Load firmware using SFLoader

If your current firmware version is corrupt, and you can't access the web admin console, use SFLoader to upload a firmware image.



The option to load firmware using SFLoader isn't available for XGS devices. To update corrupt firmware for XGS devices, see Reimage Sophos Firewall.

Prerequisites: Firmware file (.gpg) to upload.

Load firmware using SFLoader

You can access SFLoader and upload firmware to Sophos Firewall.

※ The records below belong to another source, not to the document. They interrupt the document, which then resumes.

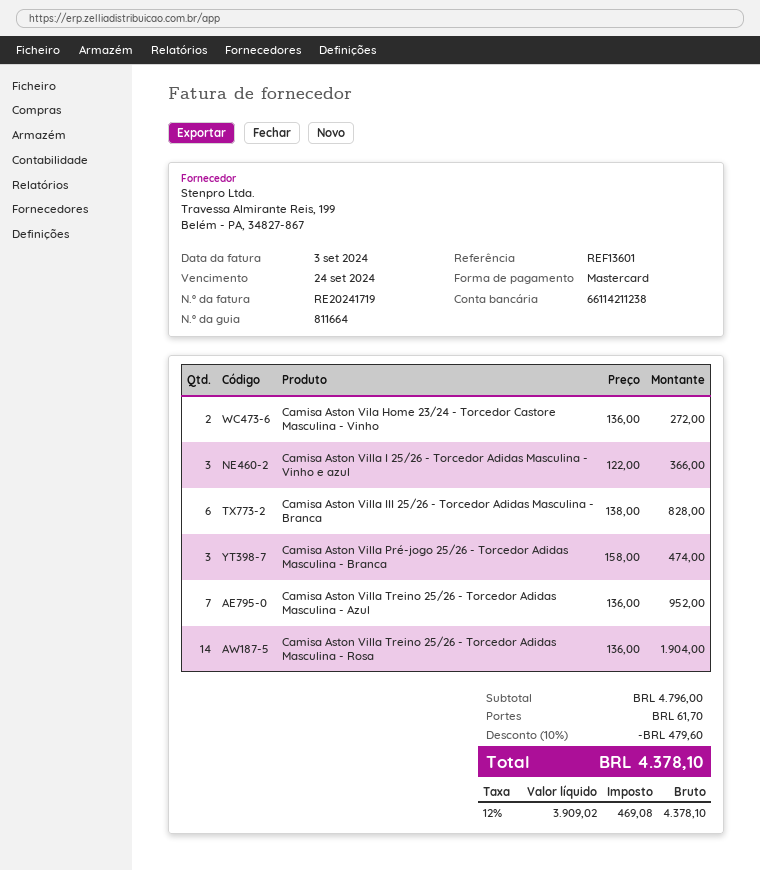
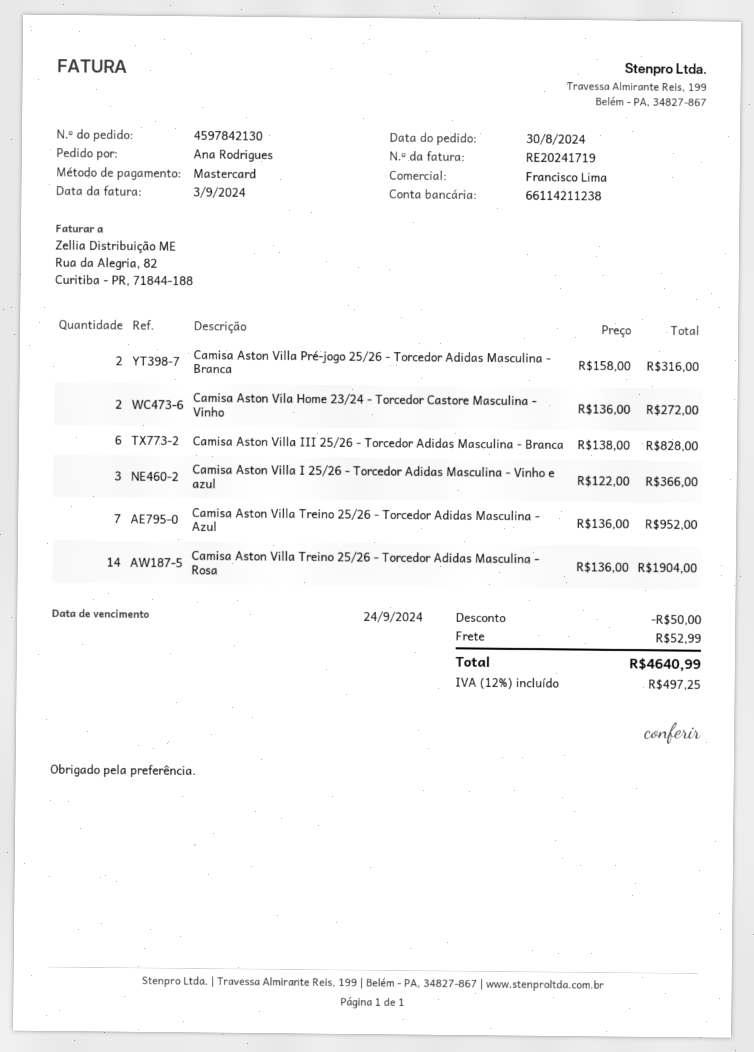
Camisa Aston Villa Pré-jogo 25/26 - Torcedor Adidas Masculina - Branca: 3 x 158.00 = 474.00 -> 2 x 158.00 = 316.00
discount: 479.60 -> 50.00
shipping: 61.70 -> 52.99
tax: 12% = 469.08 -> 12% = 497.25
total: 4378.10 -> 4640.99

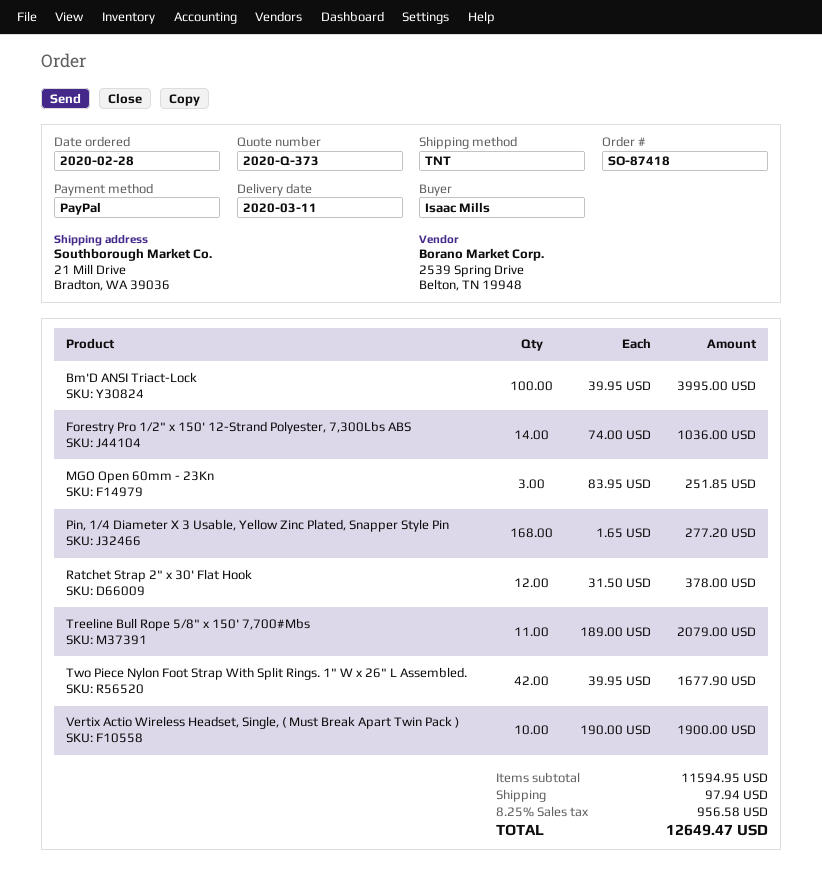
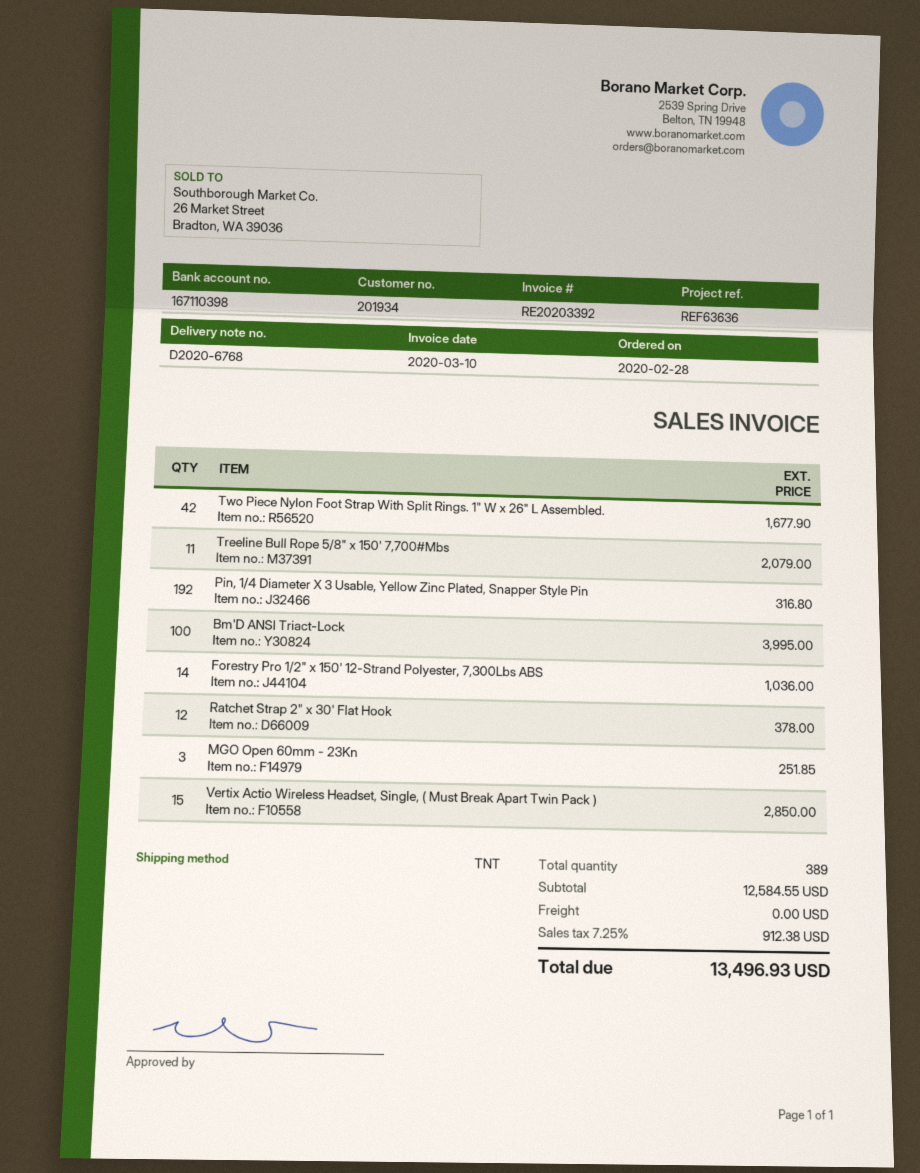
Pin, 1/4 Diameter X 3 Usable, Yellow Zinc Plated, Snapper Style Pin: 168 for 277.20 -> 192 for 316.80
Vertix Actio Wireless Headset, Single, ( Must Break Apart Twin Pack ): 10 for 1900.00 -> 15 for 2850.00
subtotal: 11594.95 -> 12584.55
shipping: 97.94 -> 0.00
tax: 8.25% = 956.58 -> 7.25% = 912.38
total: 12649.47 -> 13496.93

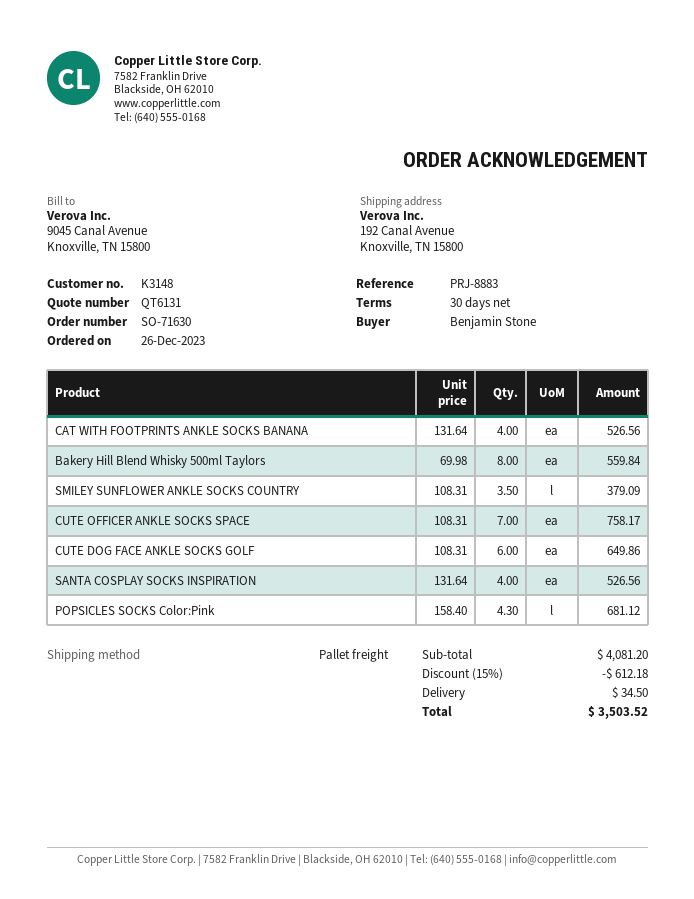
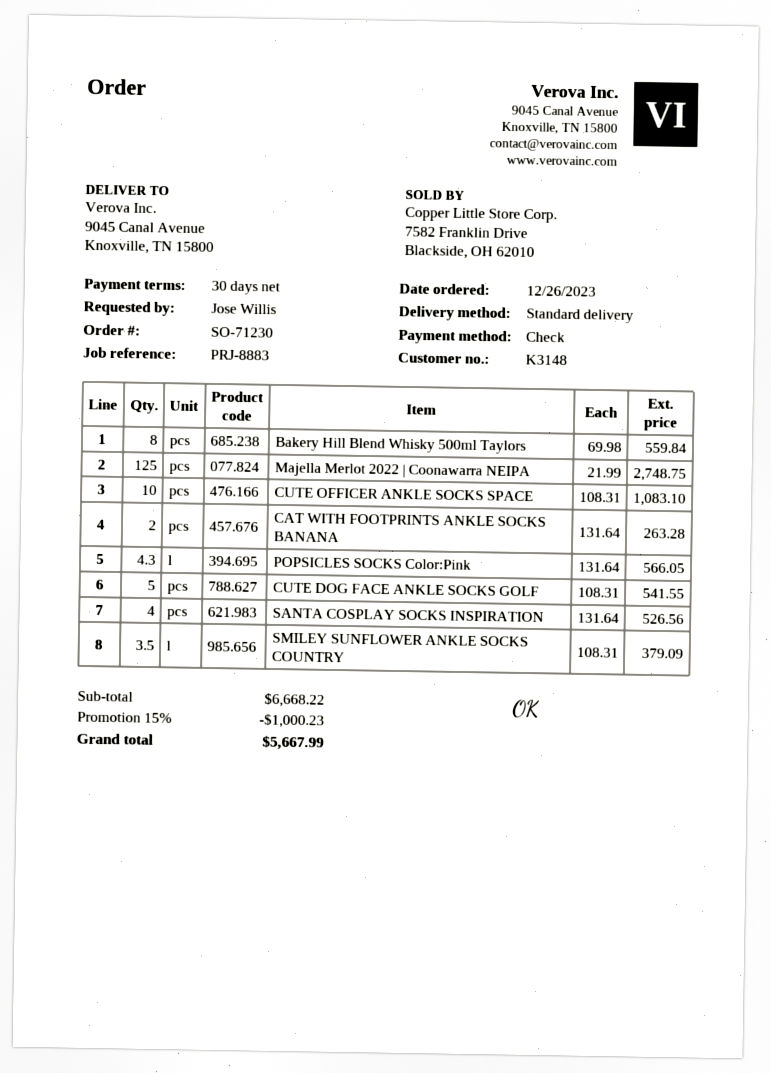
order number: SO-71630 -> SO-71230
ordered by: Benjamin Stone -> Jose Willis
shipping method: pallet freight -> standard
ship to: 192 Canal Avenue, Knoxville, TN 15800 -> 9045 Canal Avenue, Knoxville, TN 15800
CAT WITH FOOTPRINTS ANKLE SOCKS BANANA: 4 x 131.64 = 526.56 -> 2 x 131.64 = 263.28
CUTE OFFICER ANKLE SOCKS SPACE: 7 x 108.31 = 758.17 -> 10 x 108.31 = 1083.10
CUTE DOG FACE ANKLE SOCKS GOLF: 6 x 108.31 = 649.86 -> 5 x 108.31 = 541.55
POPSICLES SOCKS Color:Pink: 4.3 x 158.40 = 681.12 -> 4.3 x 131.64 = 566.05
Majella Merlot 2022 | Coonawarra NEIPA: none -> 125 x 21.99 = 2748.75
subtotal: 4081.20 -> 6668.22
discount: 15% = 612.18 -> 15% = 1000.23
shipping: 34.50 -> none
total: 3503.52 -> 5667.99

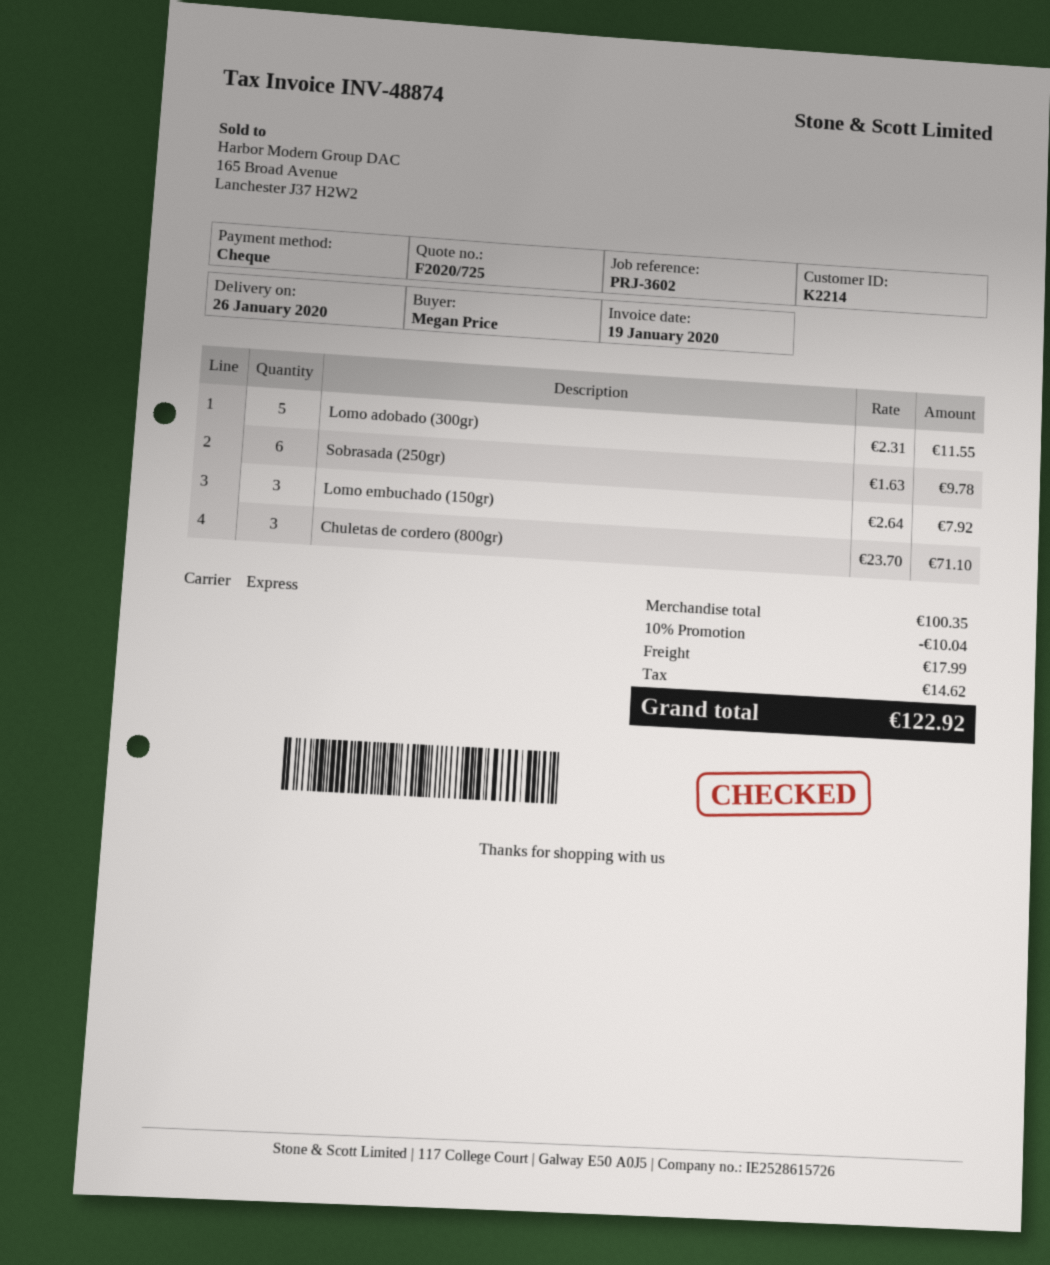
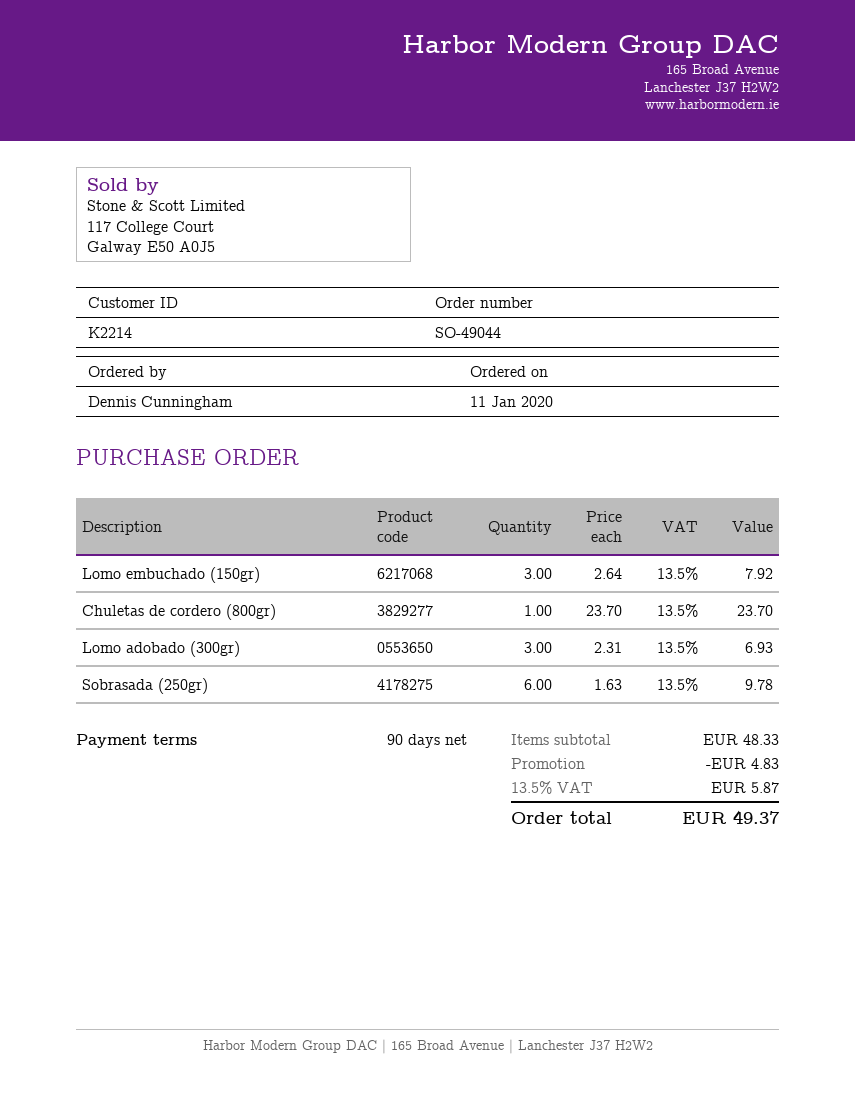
ordered by: Megan Price -> Dennis Cunningham
Lomo adobado (300gr): 5 x 2.31 = 11.55 -> 3 x 2.31 = 6.93
Chuletas de cordero (800gr): 3 x 23.70 = 71.10 -> 1 x 23.70 = 23.70
subtotal: 100.35 -> 48.33
discount: 10.04 -> 4.83
shipping: 17.99 -> none
tax: 14.62 -> 5.87
total: 122.92 -> 49.37

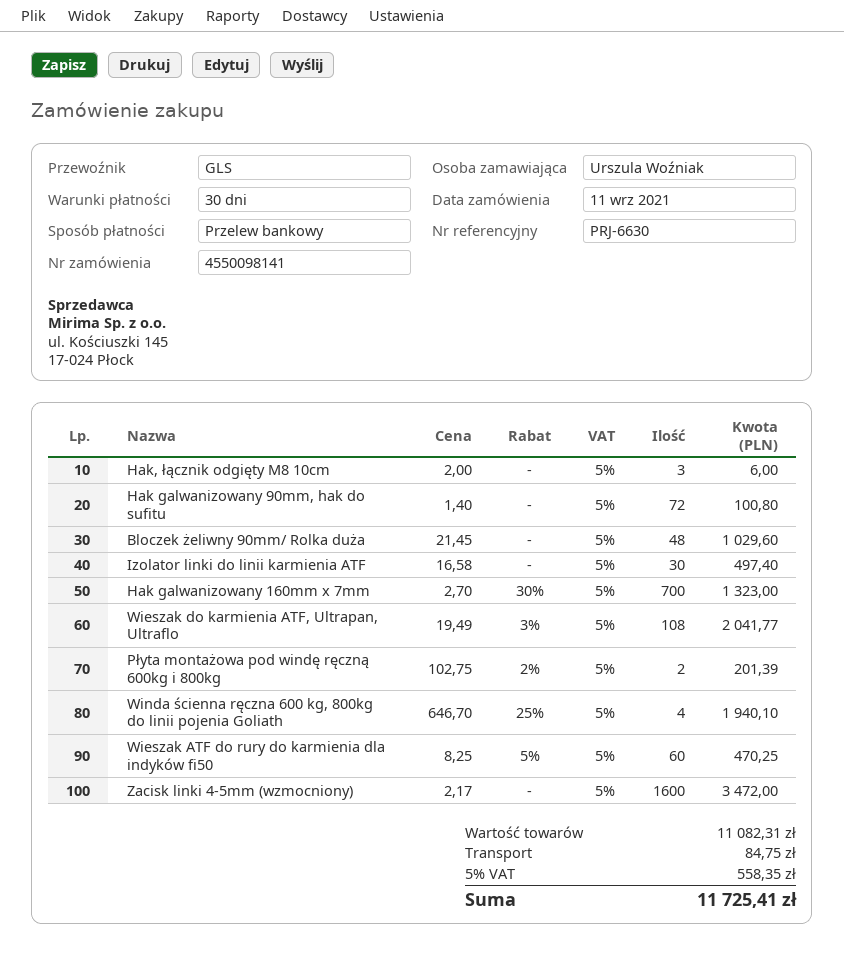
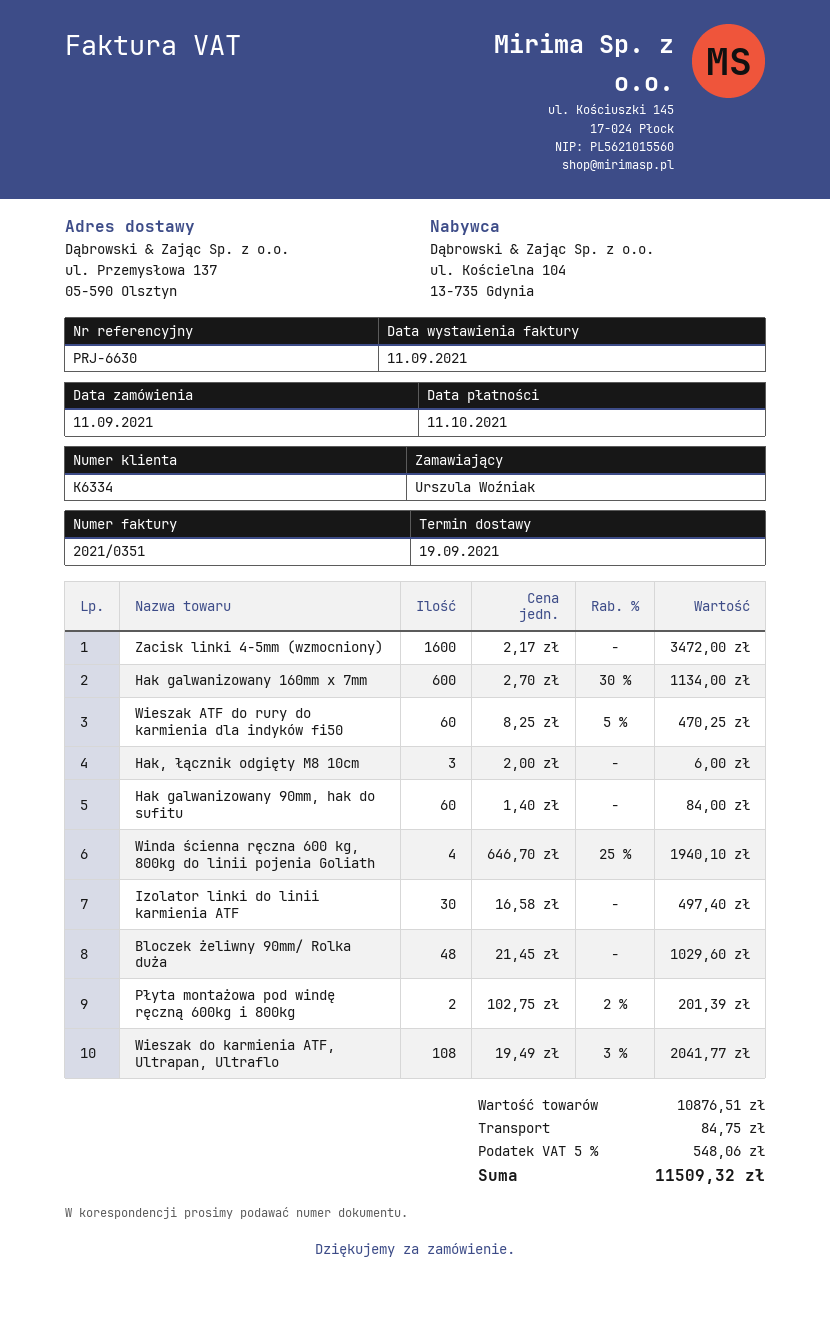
Hak galwanizowany 90mm, hak do sufitu: 72 x 1.40 = 100.80 -> 60 x 1.40 = 84.00
Hak galwanizowany 160mm x 7mm: 700 x 2.70 - 30% = 1323.00 -> 600 x 2.70 - 30% = 1134.00
subtotal: 11082.31 -> 10876.51
tax: 5% = 558.35 -> 5% = 548.06
total: 11725.41 -> 11509.32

  1. Download a firmware image if you don't have one. See Download firmware.
  2. To start Sophos Firewall in terminal mode, connect its serial port to your endpoint device using the console cable. Restart Sophos Firewall and press Enter to go to SFLoader (bootloader). Press Enter in SFLoader.
  3. Select 0 for SFLoader.

    Use this to upload the firmware image you want.

    Select SFLoader.

  4. Select 1 Load New Firmware.

    Select one for load new firmware.

  5. Specify the network configuration as follows:

    1. Select 1 Network Device to configure the link for accessing the device.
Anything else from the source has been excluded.